Biased information collected via retrospective self-report measures may lead researchers to invalid conclusions that could influence postoperative outcomes. For example, a current controversy in the field of bariatric surgery concerns the role of binge eating in surgical weight loss outcomes. Early studies suggested that reports of preoperative binge eating may be associated with poor weight loss outcomes (24), while a more recent study indicates that patients with and without preoperative binge eating achieve similar weight losses at least within the first year after surgery.(25) The mixed conclusions of these studies may be due to inconsistent and/or inadequate assessment of binge eating behavior in this population. Thus, having valid and reliable data on patient behaviors is essential to resolving such controversies and developing appropriate behavioral guidelines for pre- and postoperative care. Recent advances in technology show great promise for addressing the limitations inherent in retrospectively measuring patients’ physical activity and eating behaviors, and assisting with patient care, as described in the following sections.
To counter the biases and inaccuracies of PA questionnaires, researchers are increasingly using movement sensor technology in the form of pedometers and accelerometers to obtain an objective measure of habitual, free-living PA. Pedometers are small devices that detect hip movements during walking activity and provide a recording of total daily steps taken.(26) Given their low cost and ease of operation, pedometers are used in a variety of different research contexts including observational studies to determine the association between PA and various health parameters, and intervention studies as a motivational tool and/or outcome measure.(27) In addition, pedometers were recently used by Colles and colleagues to examine the relationship between PA changes and weight loss at 12-months after LAGB; findings showed that patients who recorded greater pre- to postoperative PA changes in their total daily step experienced greater weight loss.(11)

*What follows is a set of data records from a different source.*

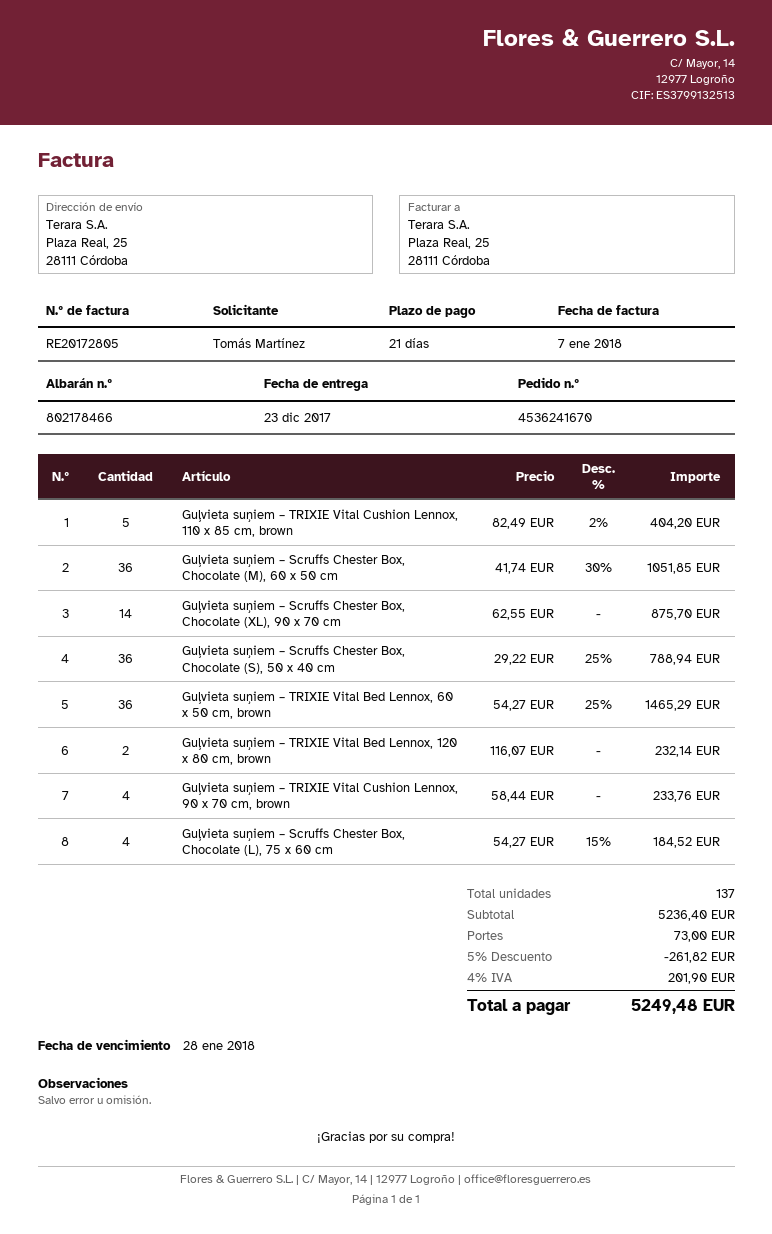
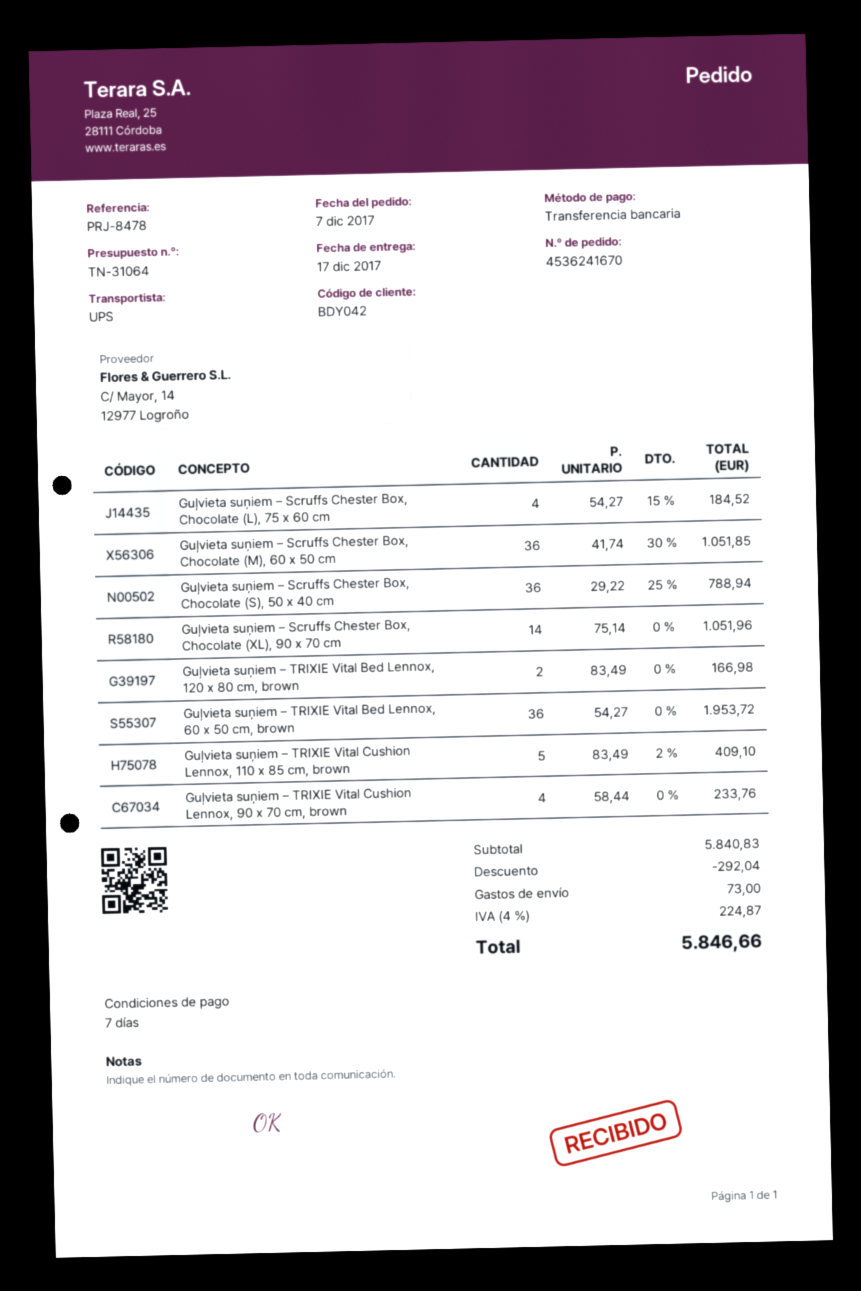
delivery date: 2017-12-23 -> 2017-12-17
payment terms: 21 days -> 7 days
Guļvieta suņiem – TRIXIE Vital Cushion Lennox, 110 x 85 cm, brown: 5 x 82.49 - 2% = 404.20 -> 5 x 83.49 - 2% = 409.10
Guļvieta suņiem – Scruffs Chester Box, Chocolate (XL), 90 x 70 cm: 14 x 62.55 = 875.70 -> 14 x 75.14 = 1051.96
Guļvieta suņiem – TRIXIE Vital Bed Lennox, 60 x 50 cm, brown: 36 x 54.27 - 25% = 1465.29 -> 36 x 54.27 = 1953.72
Guļvieta suņiem – TRIXIE Vital Bed Lennox, 120 x 80 cm, brown: 2 x 116.07 = 232.14 -> 2 x 83.49 = 166.98
subtotal: 5236.40 -> 5840.83
discount: 261.82 -> 292.04
tax: 4% = 201.90 -> 4% = 224.87
total: 5249.48 -> 5846.66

Accelerometers are small, battery-operated devices that attach to a certain part of the body (usually the waist, but also the arm and ankle) and use an integrated computer chip to continuously record movement (usually in 1-minute intervals). Although somewhat more costly, accelerometers provide distinct advantages over pedometers. First, most accelerometers are omnidirectional, indicating an ability to capture movement in multiple directions (i.e. vertical, as well as the anteroposterior and/or lateral planes), thus theoretically providing a more accurate assessment of total physical activity.(26) Second, data from accelerometers can be downloaded to a comuter and converted via software to activity counts and/or metabolic equivalents (METs) to determine intensity, frequency, and duration of activity. Additionally, newer technologies such as the SenseWear Pro Armband (SWA, Body Media, Pittsburgh, PA) provide potential for increased accuracy of PA measurement by combining accelerometry with measurement of physiological parameters such as heat flux, galvanic skin response and skin temperature (see Figure 1 for a depiction of the SenseWear Pro 2 Armband and example of data summary report).
Accelerometers are increasingly used in population-based research to objectively examine patterns of PA and sedentary behaviors, adherence to national PA recommendations, and the relationship of PA and sedentary behaviors to obesity and associated comorbidities.(28-31) Accelerometers have also been employed within the context of large clinical trials involving behavioral weight loss interventions. For example, Jakicic and colleagues described the baseline PA patterns of 2,240 obese adults with type 2 diabetes in the Look AHEAD study.(32) Another study examined the PA levels of 1,648 overweight and obese individuals who were screened for the Weight Loss Maintenance trial.(33)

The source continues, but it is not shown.